README: Temporally Rich Deep Learning Models for Magnetoencephalography

This repository contains the code for the paper under review at TMLR. Please note, that this is a temporary repository and will be updated with a permanent link once the paper is accepted. You should not rely on direct links to this repository.

Abstract

Deep learning has been used in a wide range of applications, but it has only very recently been applied to Magnetoencephalography (MEG). MEG is a neurophysiological technique used to investigate a variety of cognitive processes such as language and learning, and an emerging technology in the quest to identify neural correlates of cognitive impairments such as those occurring in dementia. Recent work has shown that it is possible to apply deep learning to MEG to categorise induced responses to stimuli across subjects.
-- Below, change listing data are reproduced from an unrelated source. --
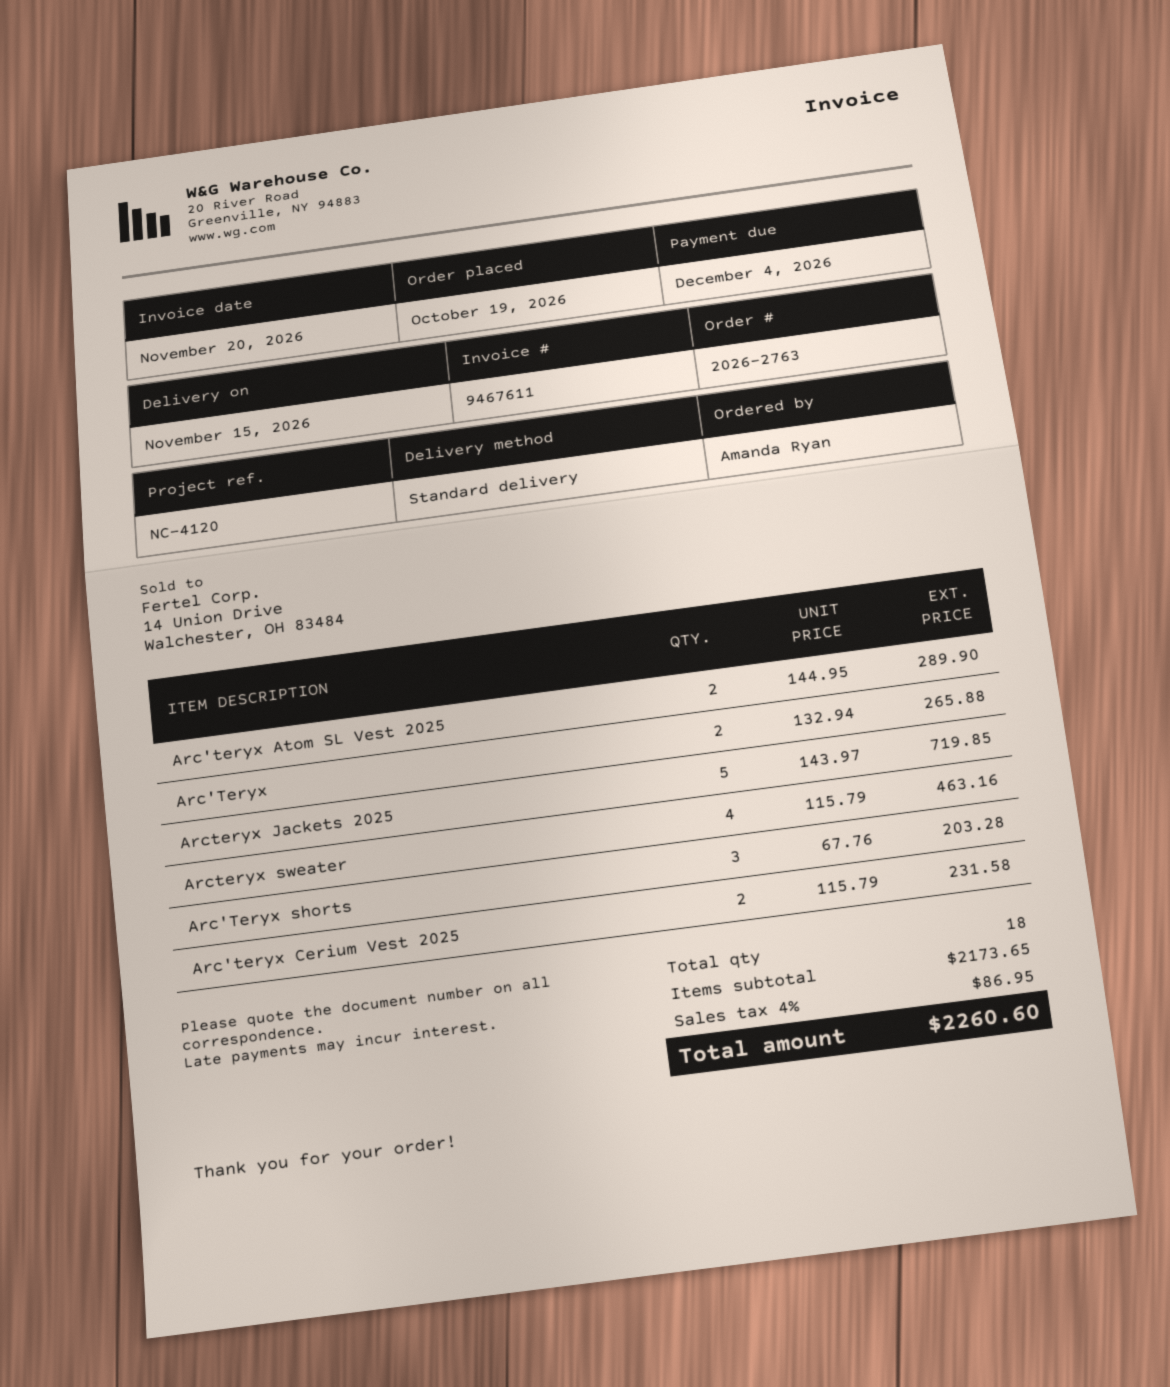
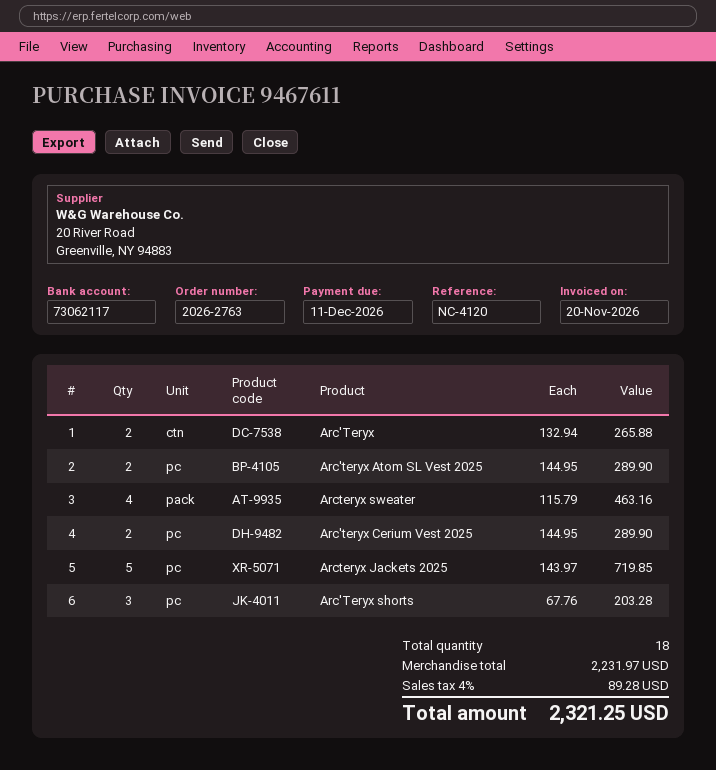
due date: 2026-12-04 -> 2026-12-11
Arc'teryx Cerium Vest 2025: 2 x 115.79 = 231.58 -> 2 x 144.95 = 289.90
subtotal: 2173.65 -> 2231.97
tax: 4% = 86.95 -> 4% = 89.28
total: 2260.60 -> 2321.25

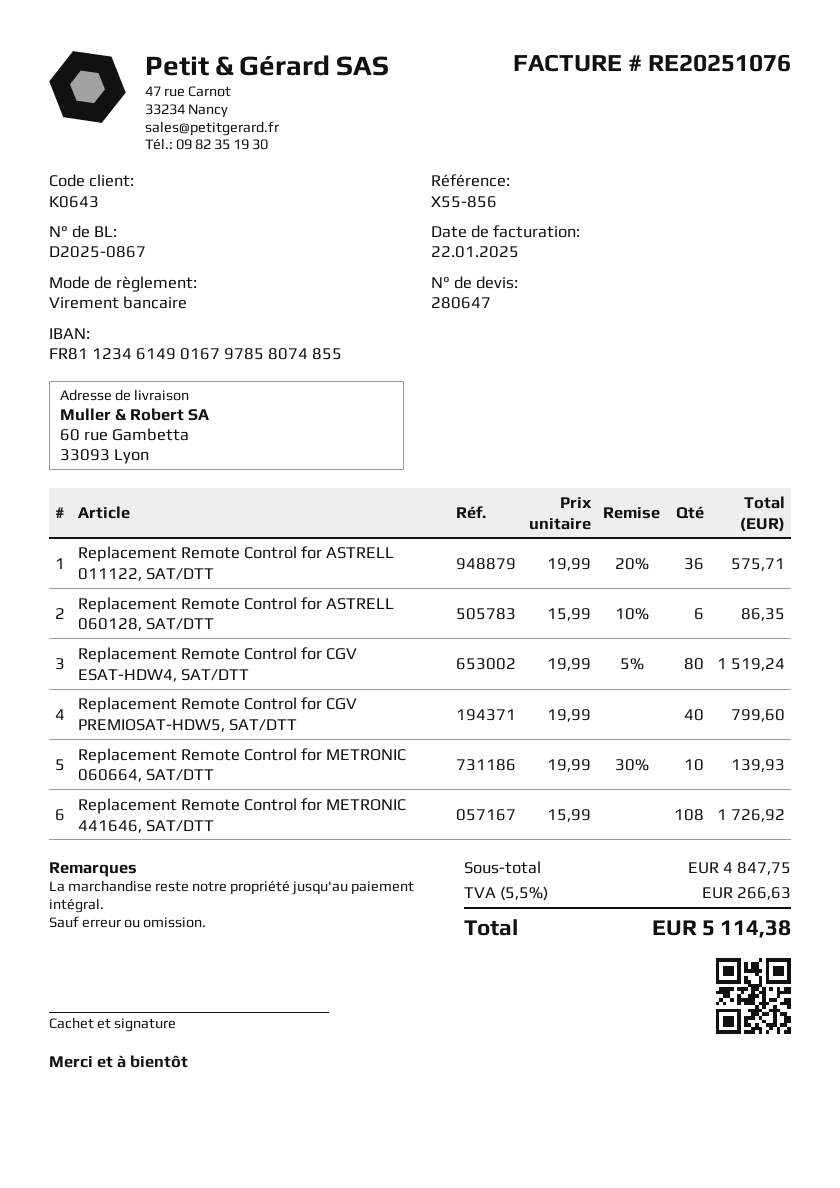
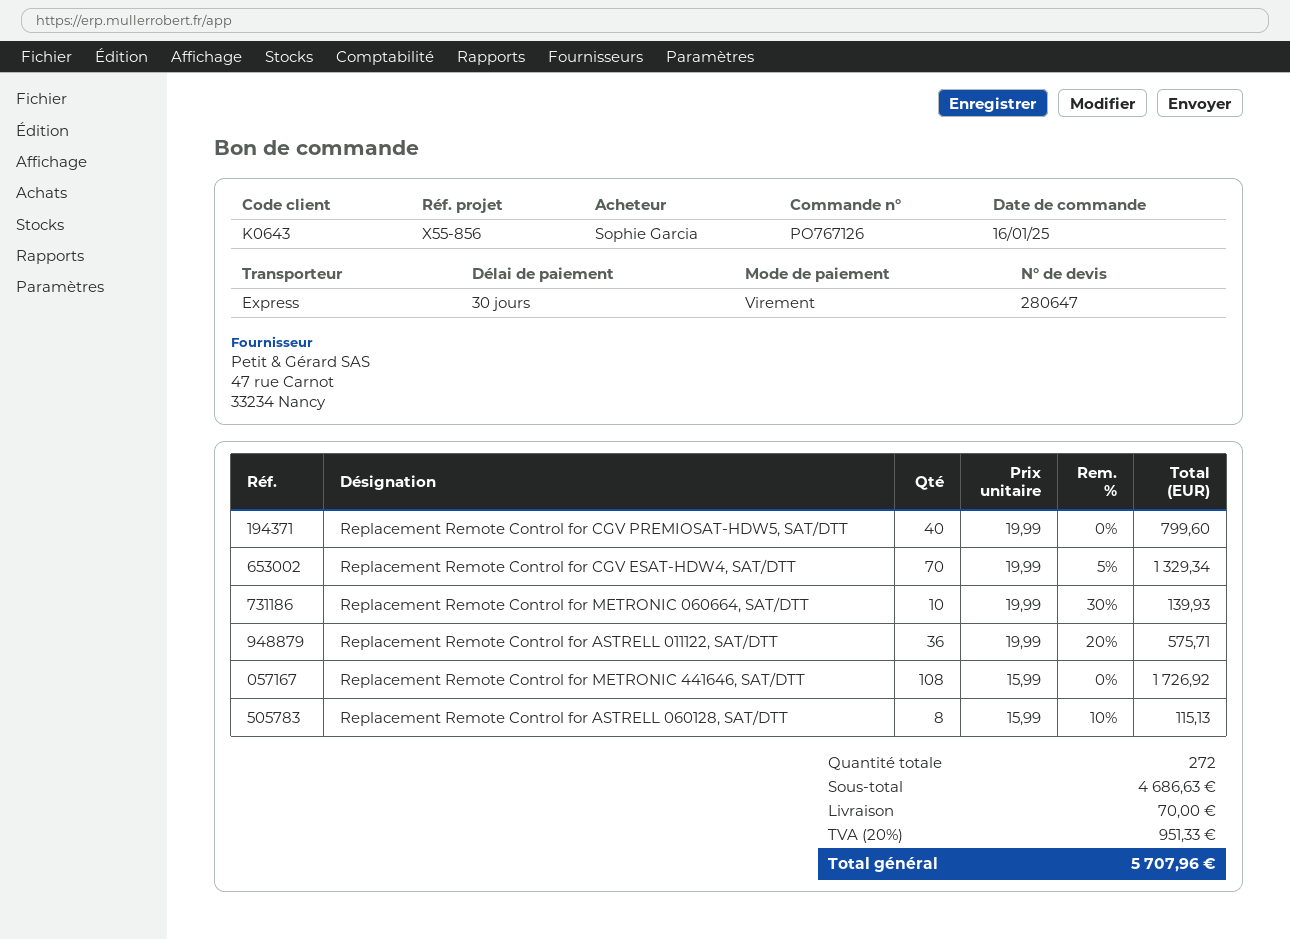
Replacement Remote Control for ASTRELL 060128, SAT/DTT: 6 x 15.99 - 10% = 86.35 -> 8 x 15.99 - 10% = 115.13
Replacement Remote Control for CGV ESAT-HDW4, SAT/DTT: 80 x 19.99 - 5% = 1519.24 -> 70 x 19.99 - 5% = 1329.34
subtotal: 4847.75 -> 4686.63
shipping: none -> 70.00
tax: 5.5% = 266.63 -> 20% = 951.33
total: 5114.38 -> 5707.96

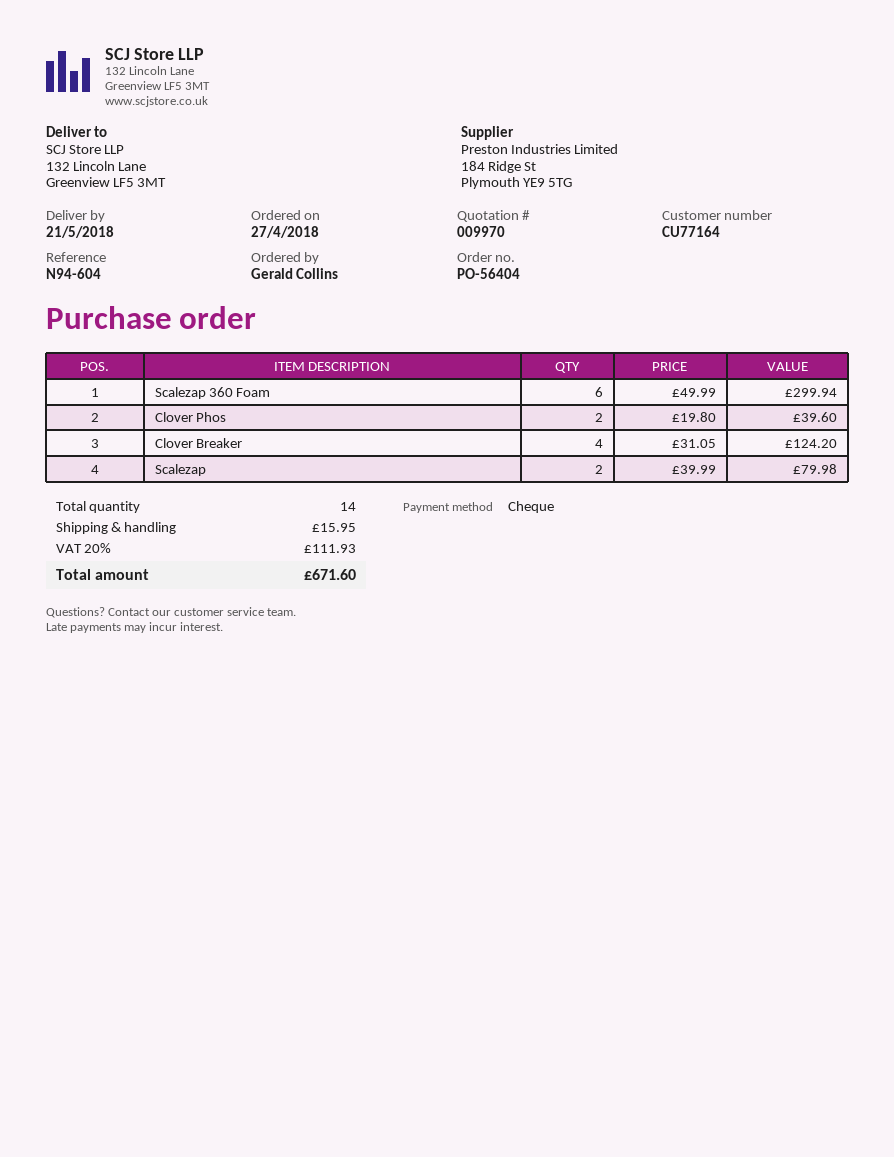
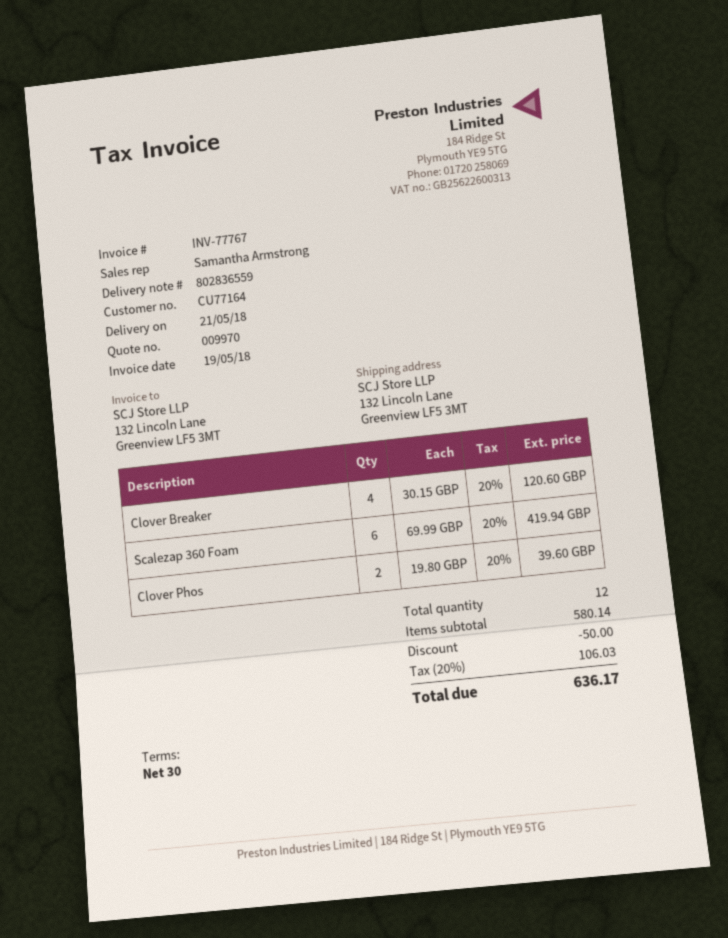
Scalezap 360 Foam: 6 x 49.99 = 299.94 -> 6 x 69.99 = 419.94
Clover Breaker: 4 x 31.05 = 124.20 -> 4 x 30.15 = 120.60
Scalezap: 2 x 39.99 = 79.98 -> none
total quantity: 14 -> 12
discount: none -> 50.00
shipping: 15.95 -> none
tax: 20% = 111.93 -> 20% = 106.03
total: 671.60 -> 636.17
While novel in the application of deep learning, such work has generally used relatively simple neural network (NN) models compared to those being used in domains such as computer vision and natural language processing. % In these other domains, there is a long history in developing complex NN models that combine spatial and temporal information. We propose more complex NN models that focus on modelling temporal relationships in the data, and apply them to the challenges of MEG data. We apply these models to an extended range of MEG-based tasks, and find that they substantially outperform existing work on a range of tasks, particularly but not exclusively temporally-oriented ones. We also show that an autoencoder-based preprocessing component that focuses on the temporal aspect of the data can improve the performance of existing models.

Code

There are four main dependencies for this project:

hydra: For configuration management
numpy: For numerical operations
torch: PyTorch deep learning framework
pytorch_lightning: PyTorch Lightning framework
mne: Only required for loading and preprocessing MEG data

However, the preprocessing should be done in a separate environment for compatibility issues. The details of settings this up and running the preprocessing script are provided in the meg folder. After the processing has been completed the training and evaluation with the instructions described here.

Environment

Setting up the environment

To replicate the exact environment the experiments were run in, make use of the environment.lock.yml file. For a more general setup that should be suitable for most users, use the environment.yml file. We take an optimistic view for forward compatibility and if you encounter issues running the code using the environment.yml, compare the packages you have installed with the ones in the environment.lock.yml file.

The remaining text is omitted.